I had a call the other day to give a bid on some interior smoke damage caused by the HO incorrectly converting a corn stove to pellet. The damage was really only noticable in the main living room. The HO's insurance man came out after i initially looked at the job and added 3 additional basement rooms. I could be completely wrong, but by looking at the kitchen picture do you guys think the rooms besides the living room need oil or shellac primer applied? Im all for doing it 100% correctly but would oil/shellac in the entire house be overkill? My inital thought is to maybe tsp the walls and use some tinted 123 in the other rooms just to be safe. Thanks in advance :thumbsup:

http://s1158.photobucket.com/albums...406-000003BC543C3D1A.jpg&evt=user_media_share

http://s1158.photobucket.com/albums...406-000003BC585CFF1E.jpg&evt=user_media_share


----------



## MIZZOU (Nov 18, 2012)

Sorry about the links instead of the picture, still trying to figure out how to post them (computer dummy)


----------



## Wolfgang (Nov 16, 2008)

If the insurance company is paying to have the rooms done, do them. Woodwork should be able to wash down with probably just a regular dish detergent like Dawn.


----------



## kdpaint (Aug 14, 2010)

What Wolfgang said for sure.


----------



## MIZZOU (Nov 18, 2012)

Wolfgang said:


> If the insurance company is paying to have the rooms done, do them. Woodwork should be able to wash down with probably just a regular dish detergent like Dawn.

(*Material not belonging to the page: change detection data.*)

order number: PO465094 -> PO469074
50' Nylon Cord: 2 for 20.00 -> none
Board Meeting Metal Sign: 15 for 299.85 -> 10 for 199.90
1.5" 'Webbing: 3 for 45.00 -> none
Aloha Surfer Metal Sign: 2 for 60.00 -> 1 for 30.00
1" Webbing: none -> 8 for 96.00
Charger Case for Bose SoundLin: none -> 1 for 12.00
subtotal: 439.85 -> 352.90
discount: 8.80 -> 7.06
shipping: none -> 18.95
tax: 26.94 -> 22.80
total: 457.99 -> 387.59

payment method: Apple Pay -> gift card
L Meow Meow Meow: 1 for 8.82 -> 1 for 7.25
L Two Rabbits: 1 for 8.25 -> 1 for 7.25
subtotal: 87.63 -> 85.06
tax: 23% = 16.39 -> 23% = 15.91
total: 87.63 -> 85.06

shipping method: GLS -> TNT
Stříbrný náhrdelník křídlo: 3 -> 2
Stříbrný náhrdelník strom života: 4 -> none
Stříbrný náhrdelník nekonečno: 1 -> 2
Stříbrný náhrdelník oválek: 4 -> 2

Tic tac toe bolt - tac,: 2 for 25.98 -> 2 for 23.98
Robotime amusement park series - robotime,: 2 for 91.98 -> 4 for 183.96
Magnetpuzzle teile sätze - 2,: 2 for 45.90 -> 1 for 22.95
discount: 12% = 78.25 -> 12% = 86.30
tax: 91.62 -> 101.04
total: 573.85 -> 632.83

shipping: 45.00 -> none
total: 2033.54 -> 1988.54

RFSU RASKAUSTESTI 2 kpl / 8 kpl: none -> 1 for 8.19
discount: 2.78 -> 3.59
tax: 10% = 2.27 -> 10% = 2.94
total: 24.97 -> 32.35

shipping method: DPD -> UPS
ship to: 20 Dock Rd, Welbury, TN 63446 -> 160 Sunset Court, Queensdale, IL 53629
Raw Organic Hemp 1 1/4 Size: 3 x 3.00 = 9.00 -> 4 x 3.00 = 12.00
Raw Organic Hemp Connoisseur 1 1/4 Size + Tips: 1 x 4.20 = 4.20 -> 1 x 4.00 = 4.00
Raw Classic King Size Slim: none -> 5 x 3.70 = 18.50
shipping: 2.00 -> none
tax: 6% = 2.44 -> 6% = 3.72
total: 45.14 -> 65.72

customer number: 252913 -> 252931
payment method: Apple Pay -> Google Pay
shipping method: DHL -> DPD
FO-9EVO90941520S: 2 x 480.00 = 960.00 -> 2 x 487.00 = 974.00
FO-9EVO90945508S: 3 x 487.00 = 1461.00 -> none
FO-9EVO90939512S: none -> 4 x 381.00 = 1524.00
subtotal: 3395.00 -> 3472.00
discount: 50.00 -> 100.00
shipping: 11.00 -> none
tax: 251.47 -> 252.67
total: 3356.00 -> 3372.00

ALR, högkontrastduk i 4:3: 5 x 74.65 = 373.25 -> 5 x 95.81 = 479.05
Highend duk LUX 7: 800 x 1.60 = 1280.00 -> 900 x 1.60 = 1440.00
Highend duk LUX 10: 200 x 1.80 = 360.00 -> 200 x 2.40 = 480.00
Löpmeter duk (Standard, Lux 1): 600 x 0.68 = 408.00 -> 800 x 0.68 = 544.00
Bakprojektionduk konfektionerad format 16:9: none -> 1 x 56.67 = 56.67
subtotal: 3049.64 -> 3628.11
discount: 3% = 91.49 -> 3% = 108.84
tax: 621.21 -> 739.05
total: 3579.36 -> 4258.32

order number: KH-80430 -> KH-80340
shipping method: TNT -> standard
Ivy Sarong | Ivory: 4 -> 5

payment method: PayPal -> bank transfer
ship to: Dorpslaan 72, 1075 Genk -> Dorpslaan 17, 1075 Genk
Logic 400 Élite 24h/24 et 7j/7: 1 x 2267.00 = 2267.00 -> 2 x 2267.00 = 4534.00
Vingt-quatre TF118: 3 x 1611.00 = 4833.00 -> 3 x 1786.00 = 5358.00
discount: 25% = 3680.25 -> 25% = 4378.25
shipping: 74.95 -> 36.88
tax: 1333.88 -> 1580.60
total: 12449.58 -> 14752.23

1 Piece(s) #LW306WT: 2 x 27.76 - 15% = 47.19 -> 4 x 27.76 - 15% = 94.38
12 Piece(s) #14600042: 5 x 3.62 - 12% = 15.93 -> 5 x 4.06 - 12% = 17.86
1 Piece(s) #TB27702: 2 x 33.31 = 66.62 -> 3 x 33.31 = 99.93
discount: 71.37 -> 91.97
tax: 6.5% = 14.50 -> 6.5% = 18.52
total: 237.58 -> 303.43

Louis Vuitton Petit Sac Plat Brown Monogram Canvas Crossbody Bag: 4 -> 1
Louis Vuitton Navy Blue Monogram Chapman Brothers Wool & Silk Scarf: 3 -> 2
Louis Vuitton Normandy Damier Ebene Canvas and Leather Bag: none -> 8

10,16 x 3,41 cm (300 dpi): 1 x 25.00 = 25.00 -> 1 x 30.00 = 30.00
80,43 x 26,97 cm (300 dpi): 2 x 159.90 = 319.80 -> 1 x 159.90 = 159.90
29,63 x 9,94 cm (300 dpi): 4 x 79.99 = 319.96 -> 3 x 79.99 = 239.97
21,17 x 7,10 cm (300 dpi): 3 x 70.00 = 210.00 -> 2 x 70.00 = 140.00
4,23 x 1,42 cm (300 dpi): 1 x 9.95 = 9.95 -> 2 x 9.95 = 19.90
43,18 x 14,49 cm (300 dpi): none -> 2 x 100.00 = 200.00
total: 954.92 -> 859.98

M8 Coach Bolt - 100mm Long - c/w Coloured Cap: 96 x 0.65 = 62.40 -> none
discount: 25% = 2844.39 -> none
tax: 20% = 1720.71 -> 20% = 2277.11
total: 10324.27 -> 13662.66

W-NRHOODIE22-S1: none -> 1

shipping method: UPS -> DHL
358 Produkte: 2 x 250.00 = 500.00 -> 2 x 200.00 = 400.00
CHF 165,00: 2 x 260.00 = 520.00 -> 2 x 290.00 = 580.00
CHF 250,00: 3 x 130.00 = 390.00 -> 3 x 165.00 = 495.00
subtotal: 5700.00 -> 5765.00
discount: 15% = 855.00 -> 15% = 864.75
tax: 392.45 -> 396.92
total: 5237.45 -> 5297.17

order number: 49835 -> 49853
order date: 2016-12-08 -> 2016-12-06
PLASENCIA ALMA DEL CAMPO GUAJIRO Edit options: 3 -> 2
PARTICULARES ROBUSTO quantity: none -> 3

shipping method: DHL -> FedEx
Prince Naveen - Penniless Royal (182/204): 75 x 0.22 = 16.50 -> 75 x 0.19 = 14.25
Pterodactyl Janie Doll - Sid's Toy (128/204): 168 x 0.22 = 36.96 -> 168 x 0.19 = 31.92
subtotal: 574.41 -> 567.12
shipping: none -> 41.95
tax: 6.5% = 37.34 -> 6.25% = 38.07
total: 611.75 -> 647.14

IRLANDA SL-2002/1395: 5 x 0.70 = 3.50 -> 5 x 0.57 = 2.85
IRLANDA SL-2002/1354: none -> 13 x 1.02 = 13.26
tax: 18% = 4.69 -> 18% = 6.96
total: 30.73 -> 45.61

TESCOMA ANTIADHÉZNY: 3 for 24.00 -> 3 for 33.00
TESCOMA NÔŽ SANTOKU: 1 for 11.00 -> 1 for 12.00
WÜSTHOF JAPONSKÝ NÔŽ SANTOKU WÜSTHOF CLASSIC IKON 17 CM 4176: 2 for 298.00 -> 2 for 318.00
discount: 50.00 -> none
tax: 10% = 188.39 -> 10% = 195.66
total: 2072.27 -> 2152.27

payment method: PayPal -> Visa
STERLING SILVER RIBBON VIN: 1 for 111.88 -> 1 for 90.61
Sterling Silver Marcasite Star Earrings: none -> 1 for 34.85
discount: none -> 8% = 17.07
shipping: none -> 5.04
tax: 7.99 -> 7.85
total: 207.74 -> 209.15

I agree completely, we've just really had bad luck with exterior insurance jobs before. Their numbers and our numbers are always way off. This is our first interior insurance job so we'll see how it goes. I have a tendency to over bid oil jobs and im trying to justify not doing the whole house with it. Guess I should just bid it with all oil primer and see how far off we are. Thanks


----------



## kdpaint (Aug 14, 2010)

On smoke jobs I always use BIN. I got used to it, and I have not cracked a can of oil for sealing smoke damage in 10 years. I think it seals better, and odor is gone quicker than any low odor oil. To each his own!


----------



## Rbriggs82 (Jul 9, 2012)

I wipe down with soot sponges then bin.


----------



## MIZZOU (Nov 18, 2012)

How does the BIN spray? Contemplating spraying everything since there's trim and stairwell spindles included. Preferred tip size?


----------



## kdpaint (Aug 14, 2010)

There is a thread from this morning that covers spraying BIN. I'm not sure how to place a link to it here....


----------



## MIZZOU (Nov 18, 2012)

kdpaint said:


> There is a thread from this morning that covers spraying BIN. I'm not sure how to place a link to it here....


My bad, thanks guys


----------



## wbwill (Feb 27, 2013)

*Smoke from house fire covered with water based kilz*

IN my business I do a lot of painting, but mostly metal, electric motors, winding varnishes, and for the external frames a whole host of mostly customer required paints.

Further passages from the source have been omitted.